Numa gélida manhã do mês de Abril, sons secos repetitivos sentidos cada vez mais próximos fazem erguer o olhar por entre a densa malha de imponentes espruces e pinheiros nórdicos.
Trata-se da passagem de mais um bando de centenas de grous-comuns (Grus grus) batendo compassadamente as asas a caminho dos terrenos encharcados que emergem na floresta boreal.
Por meados de Maio, os casais formados, com uma única postura anual, incubam já, entre um a três ovos, sobre um amplo ninho construído com material vegetal, nas proximidades de charcos pouco profundos, de juncais ou de ribeiros, sempre ao abrigo das manchas florestais próximas.
Embora a tarefa da incubação possa ser levada a cabo por ambos os progenitores, a maior parte das vezes é a fêmea que incuba, permanecendo o macho na sua proximidade em atitude de vigia.
A incubação dos ovos irá demorar cerca de um mês dando continuidade a uma maravilhosa epopeia, que poderá ser aqui abordada em futuro apontamento, ...
... mas a qual teve início há mais de meio ano, quando estas grandes pernaltas, fugindo aos gelos do norte da Europa se banquetearam plàcidamente durante meses, dispersas em bandos pelas planícies e montados do sul da Ibéria.
O grou-comum é uma ave com uma envergadura pouco superior à da cegonha-branca (Ciconia ciconia), pois tal como esta possui patas e pescoço bastante compridos.
As aves adultas apresentam a plumagem com uma tonalidade geral de cor cinza, com branco e preto na cabeça e no pescoço e a coroa tingida de vermelho.
Ao contemplar estas encantadoras aves na sua lenta locomoção, ressaltam as suas compridas penas da cauda, por assumirem uma forma intumescente.
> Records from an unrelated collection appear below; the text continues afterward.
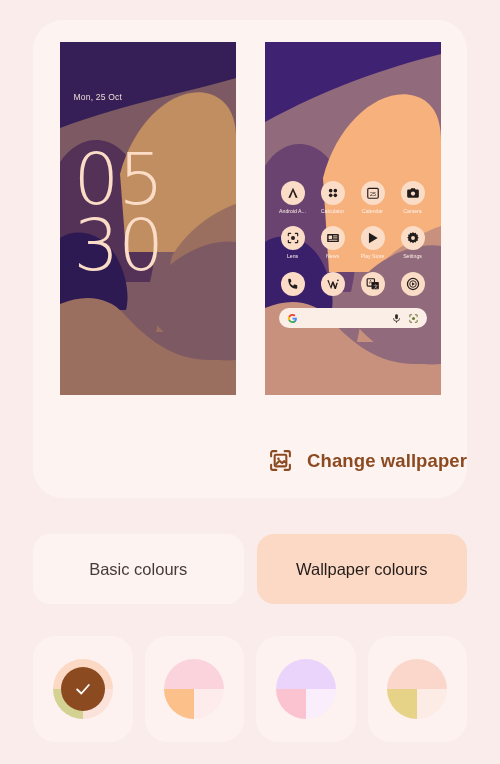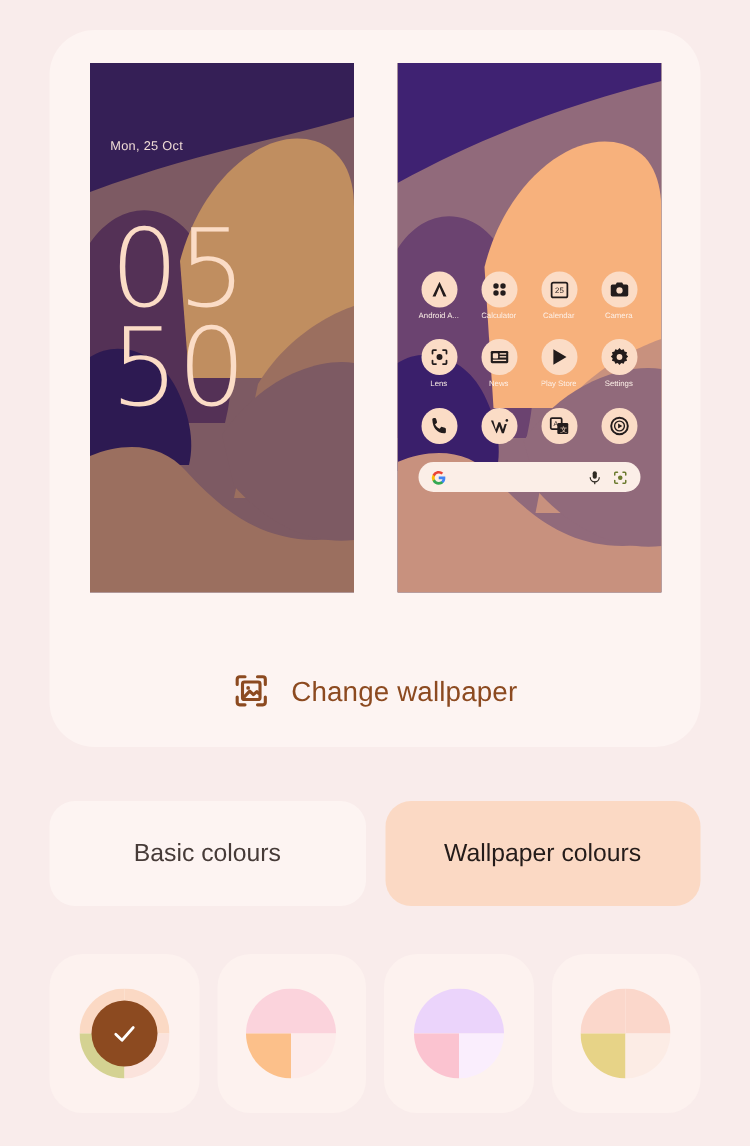--- a/index.html
+++ b/index.html
@@ -226,7 +226,7 @@
         <div class="lock-date">Mon, 25 Oct</div>
         <div class="lock-time">
           <div>05</div>
-          <div>50</div>
+          <div>30</div>
         </div>
       </div>
 

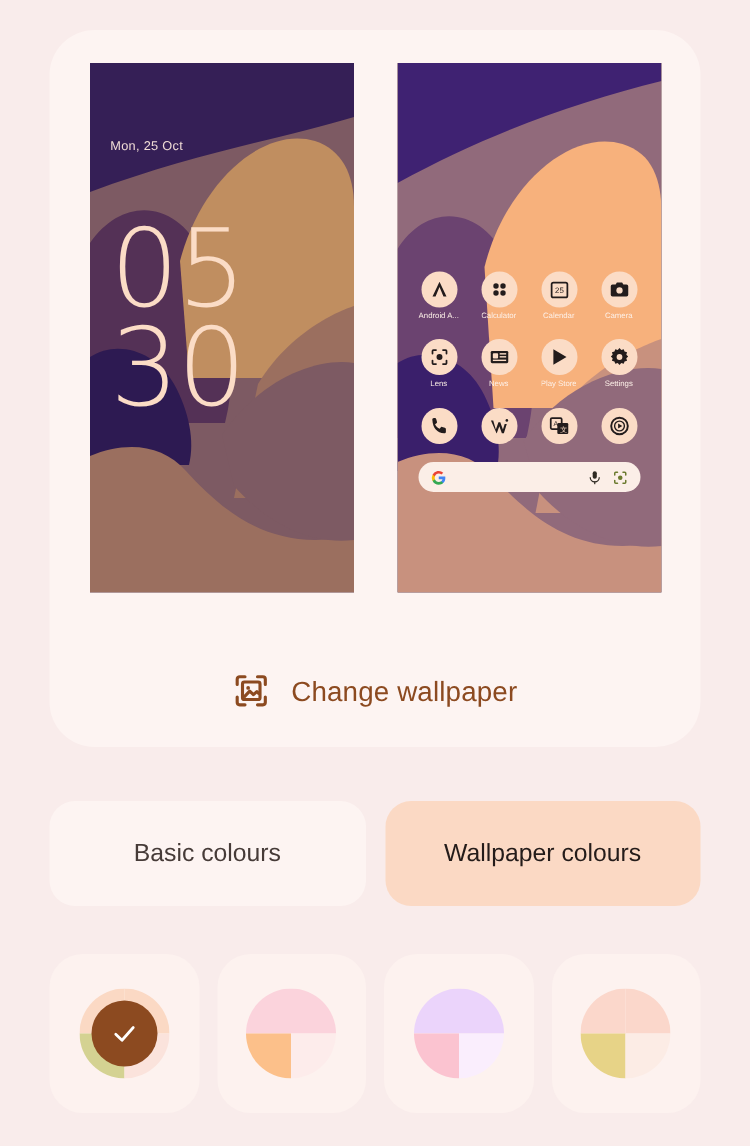--- a/index.html
+++ b/index.html
@@ -124,9 +124,10 @@
     top: 428px;
     display: flex;
     align-items: center;
-    justify-content: center;
+    justify-content: flex-end;
     gap: 14px;
     cursor: pointer;
+    font-weight: bold;
   }
   .change-wp svg { width: 25px; height: 25px; fill: none; stroke: #8c4a20; stroke-width: 2; }
   .change-wp-label {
Os juvenis distinguem-se facilmente por não apresentarem o padrão contrastante da cabeça e pescoço dos adultos, apresentando essas partes com uma tonalidade mais acastanhada.
Quando emitem os seus chamamentos, com o pescoço esticado e o bico dirigido para cima, os grous fazem-se ouvir ao longe, na calmaria da planície.
Enquanto pastam há sempre algum indivíduo de sentinela! De cabeça levantada e olhando em redor, estes atentos vigilantes, quando assustados, emitem um grito de alarme que faz lembrar o som de uma corneta.
Então, uma a uma, as aves começam a levantar ...
até que, a dada altura, todo o bando já está no ar, afastando-se do local.
Durante o Outono e o Inverno, passados nas planícies alentejanas e andaluzas, o grou-comum tem uma alimentação de base predominantemente herbívora.
Além da disponibilidade de bolota oferecida pelos montados de azinho e de diversos grãos e cereais nos campos de cultivo, a espécie ingere ainda raízes, tubérculos e caules de plantas silvestres.
Embora menos comum, a dieta pode integrar grandes insectos, pequenos mamíferos, répteis, anfíbios e pequenos pássaros.
Deste modo, com tanto alimento disponível, uma boa parte do dia é passado a comer!
Ao longe e em voo, o grou-comum diferencia-se da garça-real (Ardea cinerea), não só pelo seu maior tamanho mas sobretudo por voar com o fino pescoço completamente estendido e as asas aplanadas ...
... enquanto esta, voa com o pescoço recolhido e as asas arqueadas para baixo.
Bem nutridos de gordura e por conseguinte preparados para uma fase decisiva das suas vidas, é por meados de Fevereiro que os milhares de aves que se dispersaram durante o inverno pelas planícies da península irão abandonar definitivamente esta região para encetarem a época reprodutiva.
Empreendendo a longa viagem migratória de cerca de 4000 Km para norte, voando bem alto, aproveitando sempre que possível as correntes térmicas e numa formação em V de forma a conseguirem uma maior economia de energia, os grous-comuns partem, seguindo a rota europeia ocidental.
As estepes cerealíferas de Portugal e Espanha ficam, assim, vazias desta bela e vulnerável espécie invernante, que regressará mais uma vez a estas regiões lá para o próximo mês de Novembro.